Well, there you go. Experiment away. But ... don't put up a paywall for it.

Worry about your monetization, cash flow, revenue, whatever term you want. But, even if you know it's not the be-all or end-all, don't talk about a paywall, don't think about a paywall, for doorknob's sake don't put up a paywall, and, if you do do that, for double doorknob's sake, don't actually make the paywall very strong.

That's because Steward Brand said information wants to be free, didn't he?

For those unfamiliar with it, I once again post the full paragraph that contains Stewart Brand’s “information wants to be free” statement.

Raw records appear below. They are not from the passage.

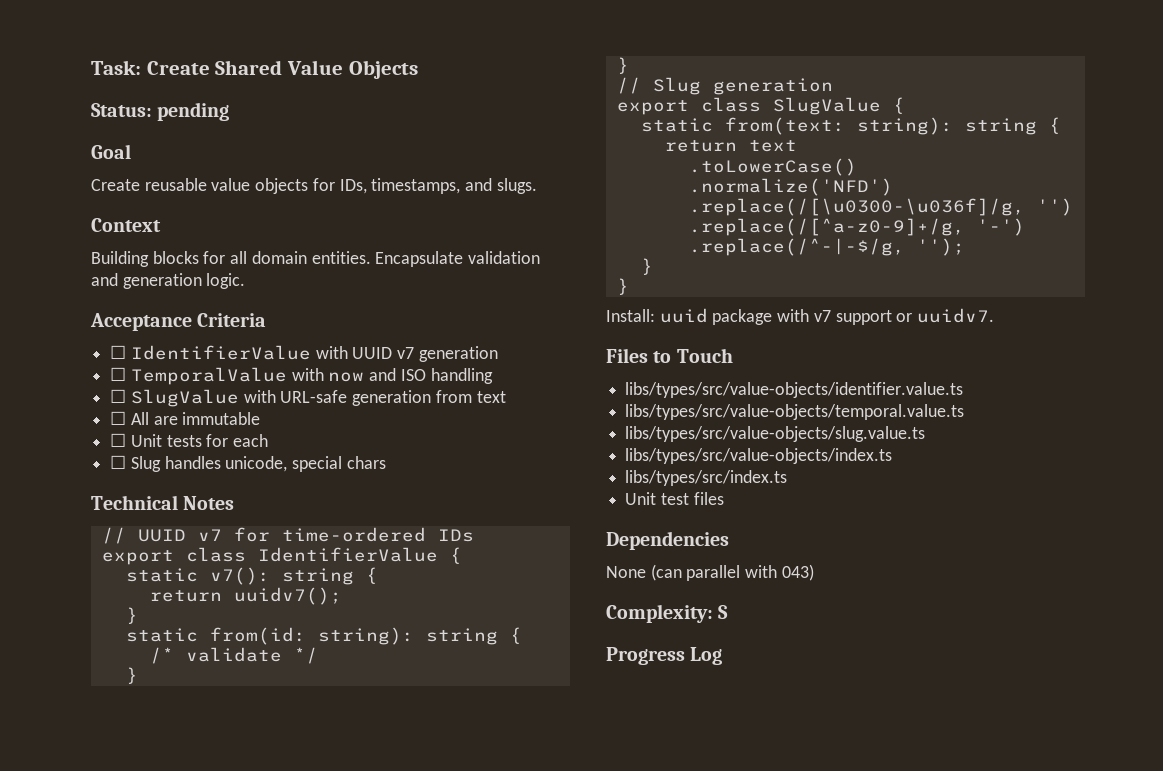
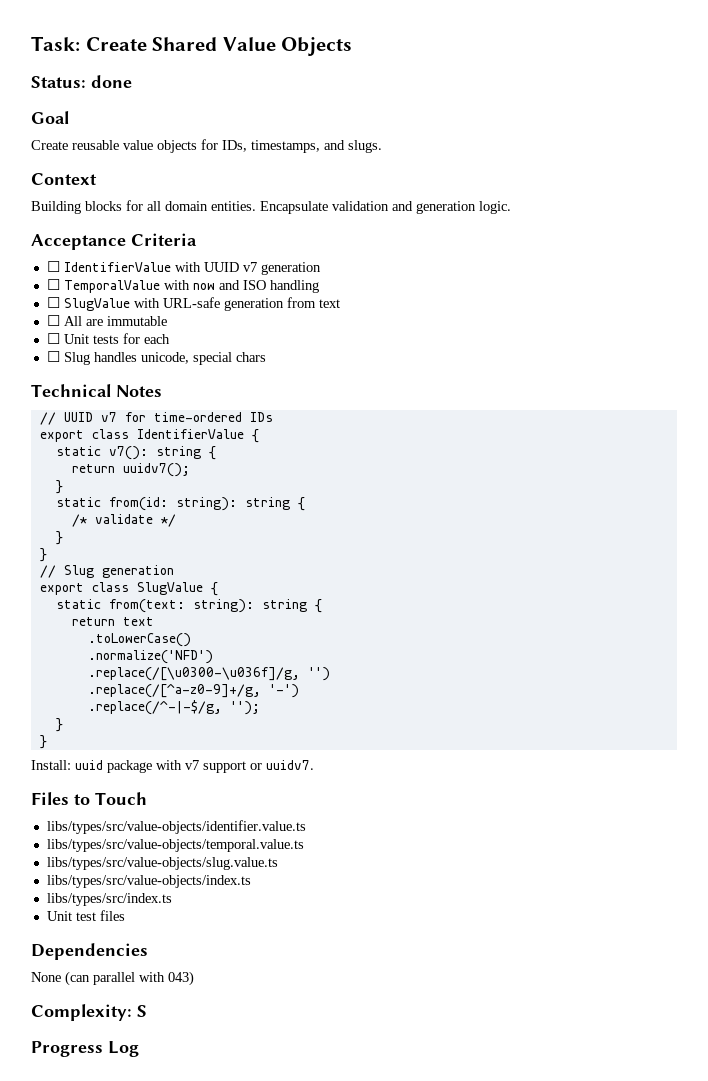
- Status: pending
+ Status: done

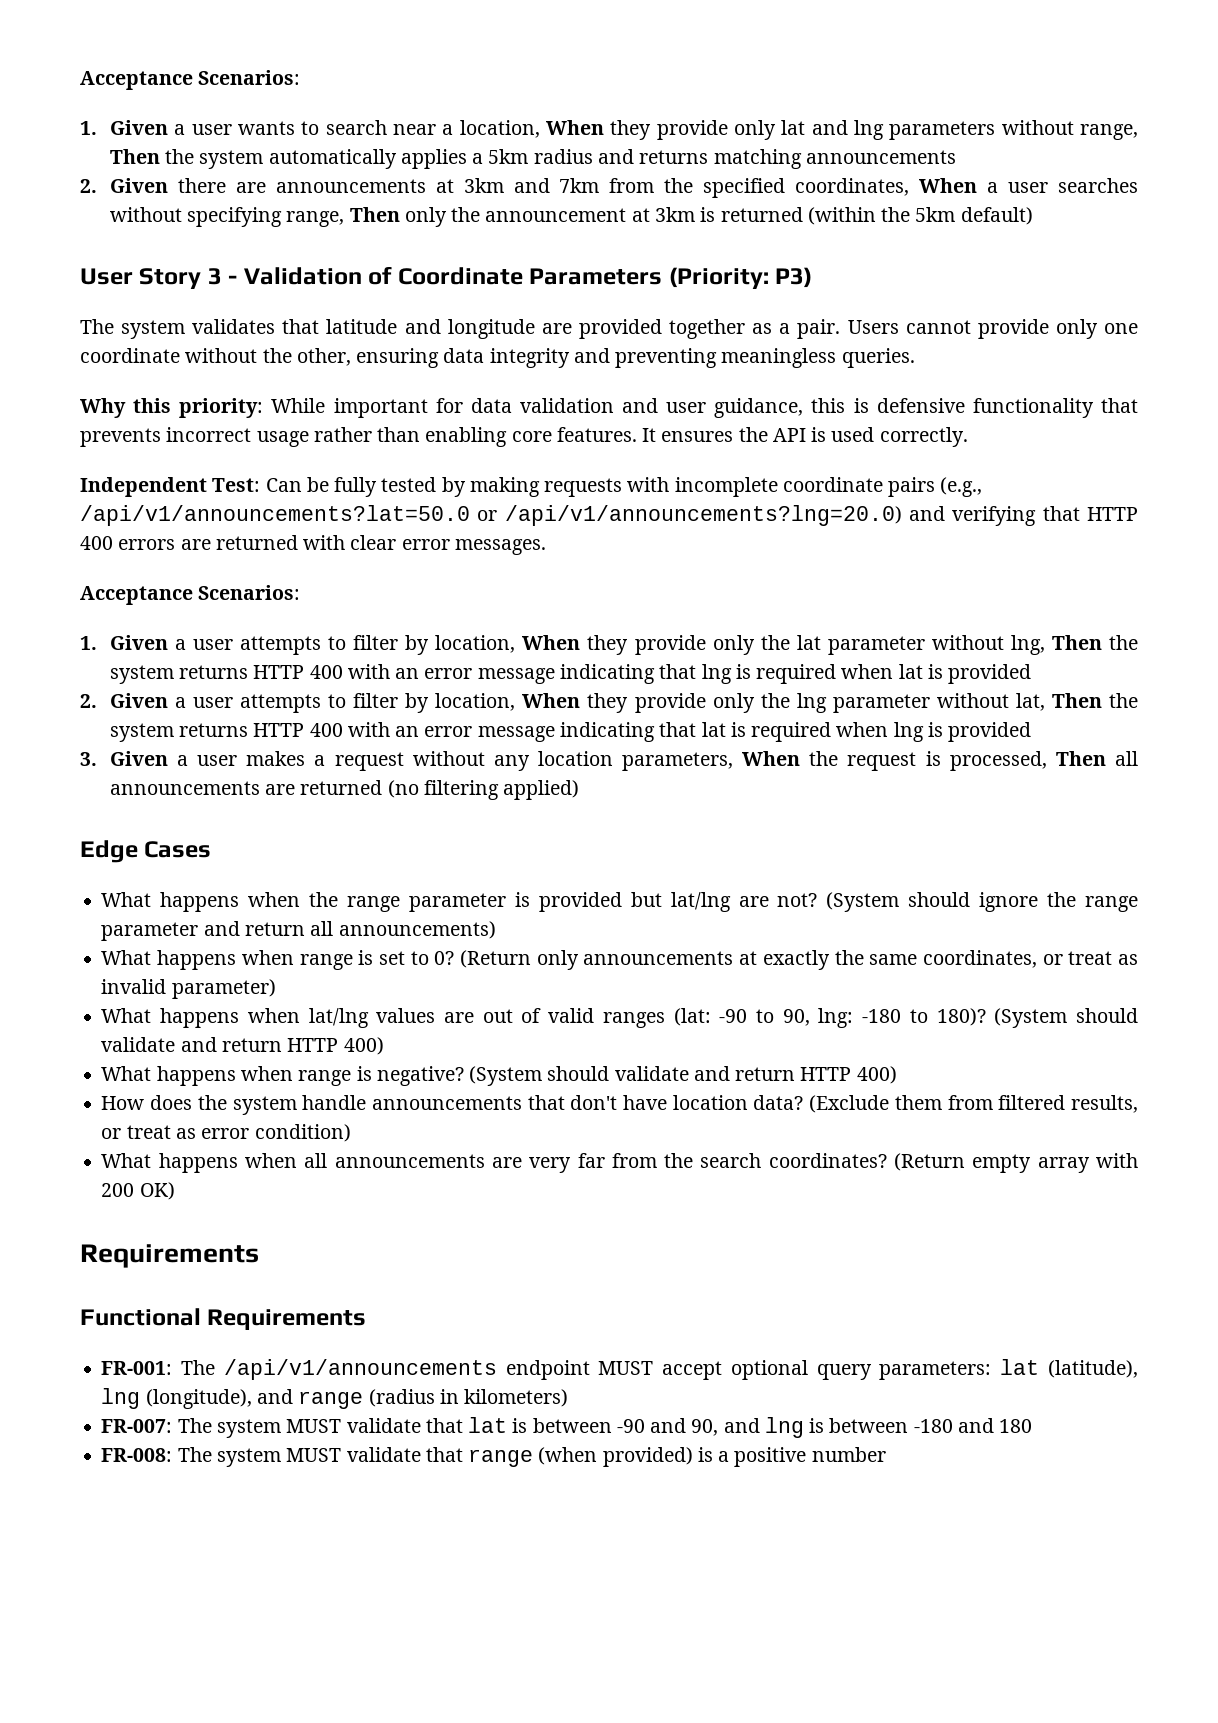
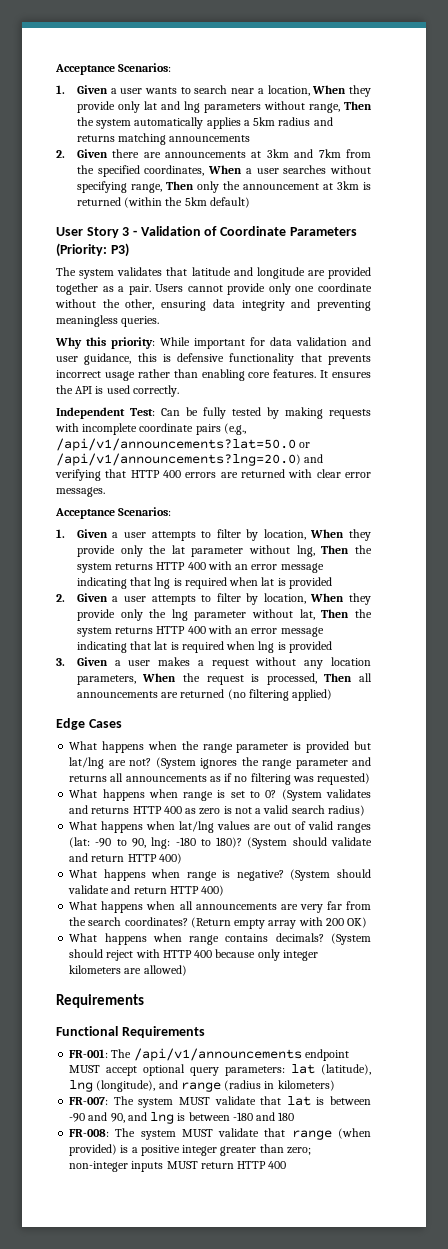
- (System should ignore the range parameter and return all announcements)
+ (System ignores the range parameter and returns all announcements as if no filtering was requested)
- (Return only announcements at exactly the same coordinates, or treat as invalid parameter)
+ (System validates and returns HTTP 400 as zero is not a valid search radius)
- How does the system handle announcements that don't have location data? (Exclude them from filtered results, or treat as error condition)
+ What happens when range contains decimals? (System should reject with HTTP 400 because only integer kilometers are allowed)
- FR-008: The system MUST validate that range (when provided) is a positive number
+ FR-008: The system MUST validate that range (when provided) is a positive integer greater than zero; non-integer inputs MUST return HTTP 400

If you aren’t familiar with it, I’ll post it now:
On the one hand information wants to be expensive, because it's so valuable. The right information in the right place just changes your life. On the other hand, information wants to be free, because the cost of getting it out is getting lower and lower all the time. So you have these two fighting against each other.
The issue at hand is what “free” means, whether to Brand himself, or others.

A number of people argue that it means “free to access,” and not “free of cost,” though the free to access may include lowered cost. It’s unclear which one Brand meant. Some claim he meant the former more, but, if we're talking in terms of parallelisms, the latter seems more likely.

That said, because the “free” part is one half of a polarity, it’s clear that Brand was NOT saying that information should be free. There’s no blanket espousal of that by him.

(Brand himself claims he's blamed for a lot of tech-neoliberalism stuff that is not his fault. The rest of that interview indicates he's lying to himself if he really believes that and lying to the rest of us anyway.)

But the Ingrams and others don't tell you that. That's why they're Gnu Media Gurus.

However, what they don't tell you is that Old Media have listened to them less and less on the issue of paywalls in the past year or so. Of course, the Gnu Media Gurus will respond, "that just illustrates why they're still Old Media," even as Ingram notes, in his first link, that online-only sites generally aren't doing well either.

That includes the irony of Ingram writing for a site called Paid Content, which may pay him for its content, but has no paywall and probably damned few ads.

Massimo Pigliucci did a very good job of addressing the "information wants to be free" meme earlier this year.